A Multi-Layered Large Language Model Framework for Disease Prediction
Malak Mohamed, Rokaia Emad, Ali Hamdi
TL;DR
The paper addresses disease prediction from noisy Arabic social-health text by proposing a multi-layered LLAMA3-based preprocessing framework that refines, summarizes, and applies NER to user posts before fine-tuning Arabic language models. By evaluating CAMeL-BERT, AraBERT, and Asafaya-BERT with LoRA, the study demonstrates that NER-enhanced preprocessing combined with fine-tuning yields the best performance, achieving up to 83% disease-type accuracy and 69% severity accuracy. Refinement helps Type classification, while summarization offers limited gains, and non-fine-tuned models perform poorly. The approach presents a practical route to improve telehealth diagnostics and symptom assessment from real-world Arabic health data, with potential applicability to other languages and domains.
Abstract
Social telehealth has revolutionized healthcare by enabling patients to share symptoms and receive medical consultations remotely.

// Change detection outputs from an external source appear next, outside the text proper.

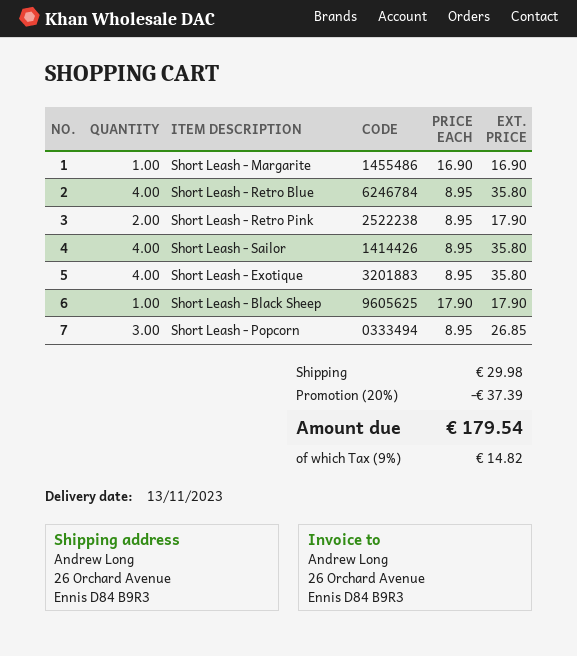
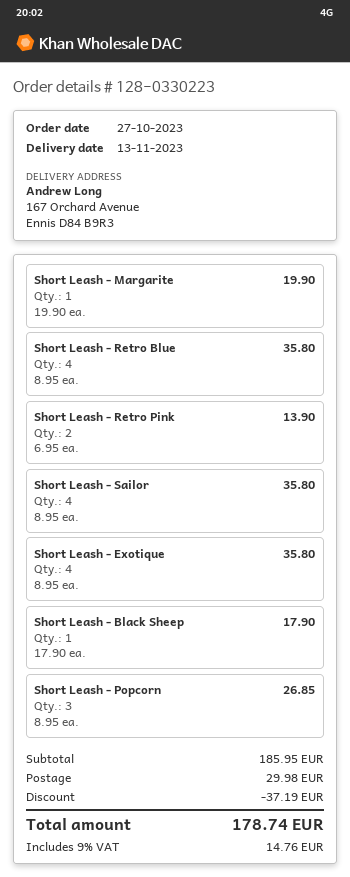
ship to: 26 Orchard Avenue, Ennis D84 B9R3 -> 167 Orchard Avenue, Ennis D84 B9R3
Short Leash - Margarite: 1 x 16.90 = 16.90 -> 1 x 19.90 = 19.90
Short Leash - Retro Pink: 2 x 8.95 = 17.90 -> 2 x 6.95 = 13.90
discount: 37.39 -> 37.19
tax: 9% = 14.82 -> 9% = 14.76
total: 179.54 -> 178.74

Users frequently post symptoms on social media and online health platforms, generating a vast repository of medical data that can be leveraged for disease classification and symptom severity assessment. Large language models (LLMs), such as LLAMA3, GPT-3.5 Turbo, and BERT, process complex medical data to enhance disease classification. This study explores three Arabic medical text preprocessing techniques: text summarization, text refinement, and Named Entity Recognition (NER). Evaluating CAMeL-BERT, AraBERT, and Asafaya-BERT with LoRA, the best performance was achieved using CAMeL-BERT with NER-augmented text (83% type classification, 69% severity assessment). Non-fine-tuned models performed poorly (13%-20% type classification, 40%-49% severity assessment). Integrating LLMs into social telehealth systems enhances diagnostic accuracy and treatment outcomes.